Стало быть, разочарованный и демонический Печорин — это еще не Печорин в полном объеме его натуры. Лермонтов открывает нам в своем герое и другие стороны. Душа Печорина еще не остыла, не угасла и не умерла: он способен и поэтически, без всякого цинизма, идеального или вульгарного романтизма воспринимать природу, наслаждаться красотой и любить. Есть моменты, когда Печорину свойственно и дорого поэтическое в романтизме, очищенное от риторики и декларативности, от пошлости и наивности. Вот как описывает Печорин свой приезд в Пятигорск: «Вид с трех сторон у меня чудесный. На запад пятиглавый Бешту синеет, как “последняя туча рассеянной бури”, на север подымается Машук, как мохнатая персидская шапка, и закрывает всю эту часть небосклона; на восток смотреть веселее: внизу передо мною пестреет чистенький, новенький городок; шумят целебные ключи, шумит разноязычная толпа, — а там, дальше, амфитеатром громоздятся горы все синее и туманнее, а на краю горизонта тянется серебряная цепь снеговых вершин, начинаясь Казбеком и оканчиваясь двуглавым Эльбрусом. — Весело жить в такой земле!
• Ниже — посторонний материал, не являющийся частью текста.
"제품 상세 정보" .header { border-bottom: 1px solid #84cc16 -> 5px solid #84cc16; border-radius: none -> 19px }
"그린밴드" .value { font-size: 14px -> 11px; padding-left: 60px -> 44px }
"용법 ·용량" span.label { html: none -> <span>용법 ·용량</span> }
Какое-то отрадное чувство разлито во всех моих жилах. Воздух чист и свеж, как поцелуй ребенка; солнце ярко, небо синё — чего бы, кажется, больше? — зачем тут страсти, желания, сожаления?»
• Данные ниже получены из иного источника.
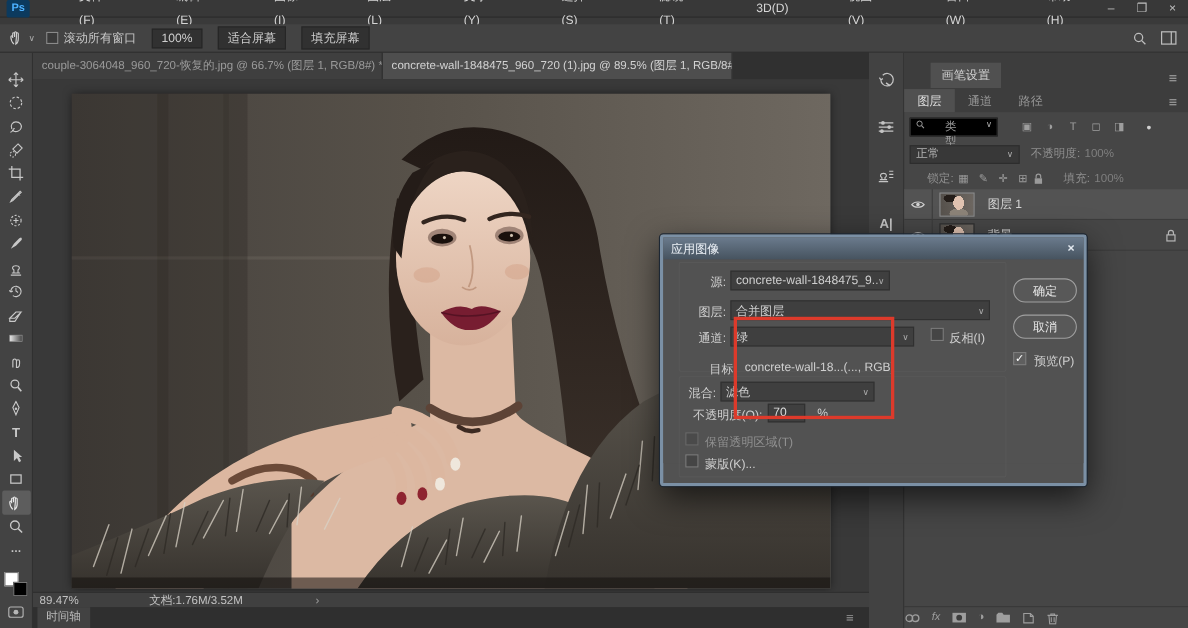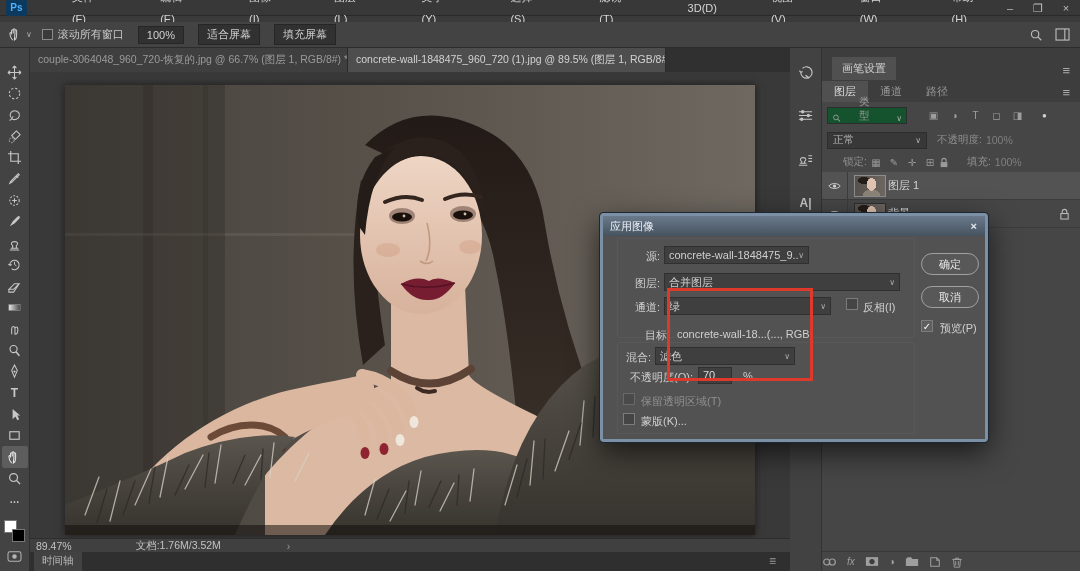"画笔设置" #brush-tab { margin-left: 10px -> 24px }
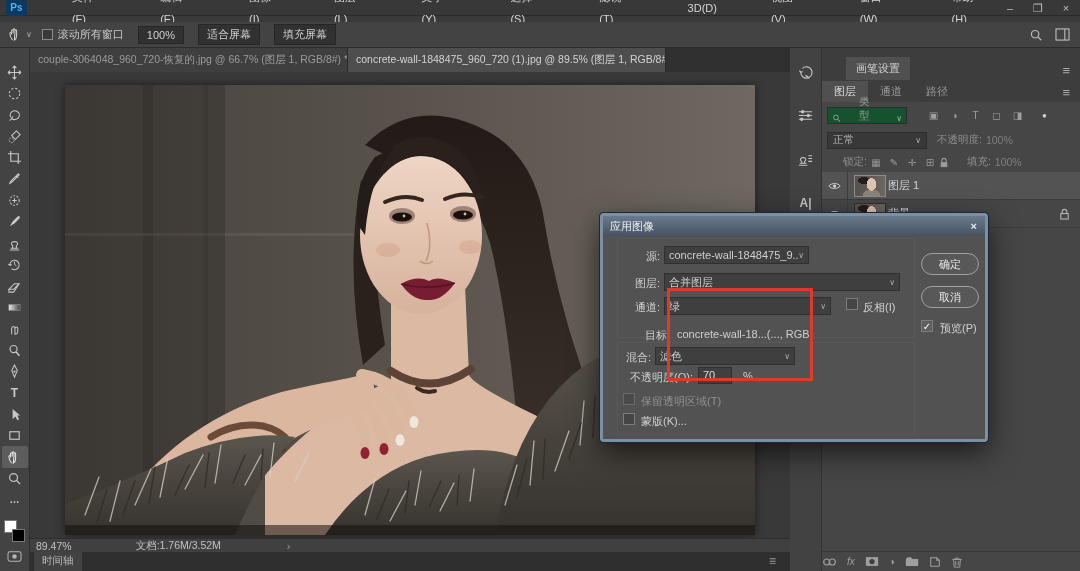"类型" #search-box { align-items: flex-end -> flex-start; background: #14532d -> #000000 }
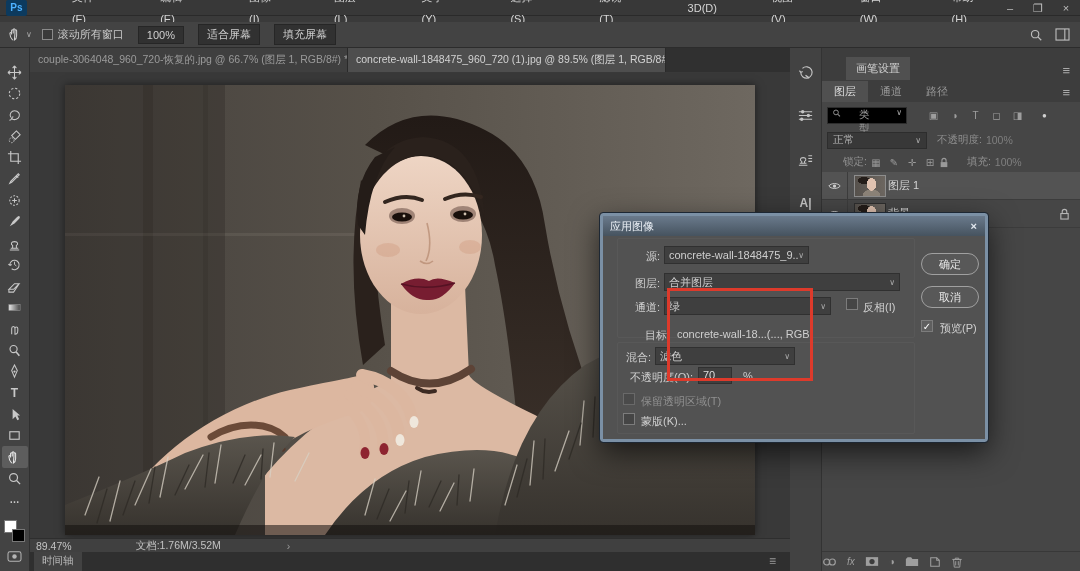"图层 1" .layer-name { margin-left: 2px -> 12px }
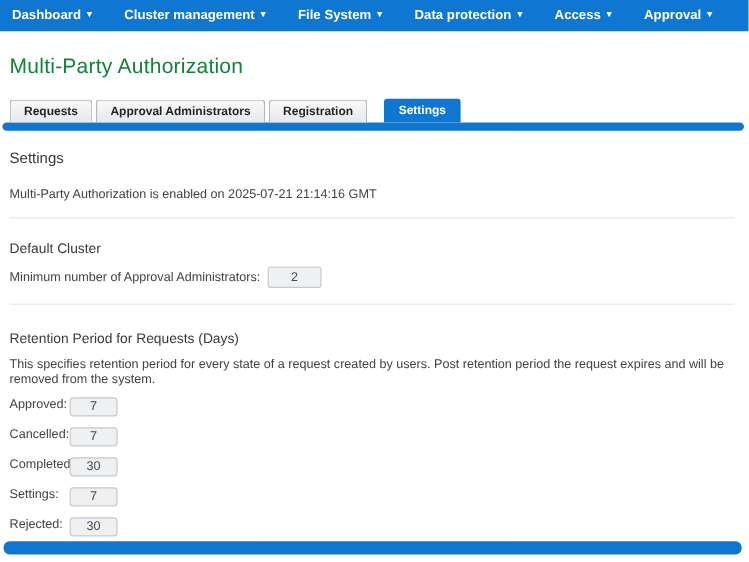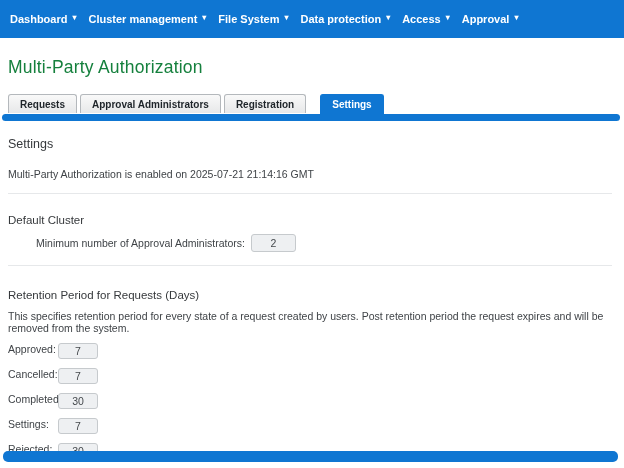"Dashboard" .topnav { gap: 12px -> 27px; height: 38px -> 26px }
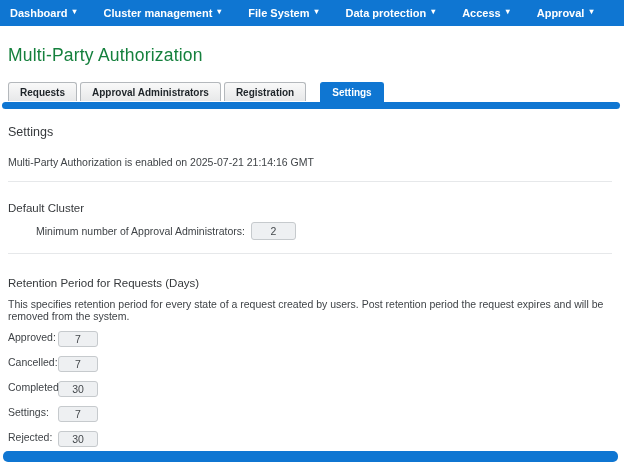"Requests" .tabs { align-items: flex-start -> center }
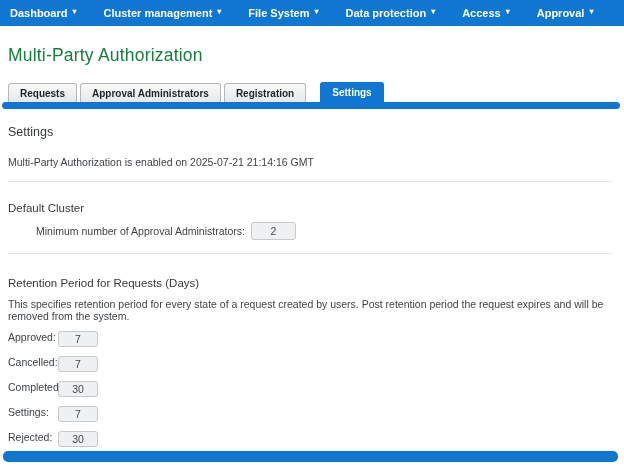"Minimum number of Approval" .min-admins-row label { margin-left: 28px -> none }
Трудно поверить, что это писал разочарованный в жизни, расчетливый в опытах, холодно-ироничный к окружающим человек. Печорин поселился на самом высоком месте, чтобы ему, поэту-романтику в душе, было ближе к небесам. Недаром тут упомянуты гроза и облака, которым родственна его душа. Он выбрал квартиру, чтобы наслаждаться всем огромным царством природы
77 .В том же ключе выдержано описание своих чувств перед дуэлью с Грушницким, где Печорин открывает свою душу и признается, что любит природу горячо и неистребимо: «Я не помню утра более глубокого и свежего! Солнце едва выказалось из-за зеленых вершин, и слияние первой теплоты его лучей с умирающей прохладой ночи наводило на все чувства ка-кое-то сладкое томленье. В ущелье не проникал еще радостный луч молодого дня: он золотил только верхи утесов, висящих с обеих сторон над нами; густолиственные кусты, растущие в их глубоких трещинах, при малейшем дыхании ветра осыпали нас серебряным дождем. Я помню — в этот раз, больше чем когда-нибудь прежде, я любил природу. Как любопытно всматривался я в каждую росинку, трепещущую на широком листке виноградном и отражавшую миллионы радужных лучей! как жадно взор мой старался проникнуть в дымную даль! Там путь всё становился уже, утесы синее и страшнее, и наконец они, казалось, сходились непроницаемой стеной». В этом описании чувствуется такая любовь к жизни, к каждой росинке, к каждому листку, которая как будто предвкушает слияние с ней и полную гармонию.
Есть, однако, еще одно бесспорное доказательство того, что Печорин, каким нарисовали его другие и каким он видится самому себе в своих размышлениях, не сводим ни антиромантику, ни к светскому Демону.
Получив письмо Веры с извещением о срочном отъезде, герой «как безумный выскочил на крыльцо, прыгнул на своего Черкеса, которого водили по двору, и пустился во весь дух, по дороге в Пятигорск». Теперь Печорин гнался не за приключениями, теперь ни к чему были опыты, интриги, — тут заговорило сердце, и пришло ясное понимание того, что гибнет единственная любовь: «При возможности потерять ее навеки Вера стала для меня дороже всего на свете, дороже жизни, чести, счастья!» В эти минуты трезво мыслящий и ясно, не без афористического изящества излагающий свои мысли Печорин растерян от переполняющих его переживаний («одну минуту, еще одну минуту видеть ее, проститься, пожать ее руку...») и не в силах их выразить («Я молился, проклинал, плакал, смеялся... нет, ничто не выразит моего беспокойства, отчаяния!..»).
Здесь холодный и умелый экспериментатор над чужими судьбами оказался беззащитным перед собственной печальной участью — герой выведен горько плачущим, не старавшимся удержать слез и рыданий. Здесь с него снята маска эгоцентриста, и на мгновение приоткрылось его другое, может быть, настоящее, истинное лицо. Печорин впервые не подумал о себе, а думал о Вере, впервые чужую личность поставил выше своей. Ему не было стыдно за свои слезы («Мне однако приятно, что я могу плакать!»), и в этом была его нравственная, духовная победа над собой.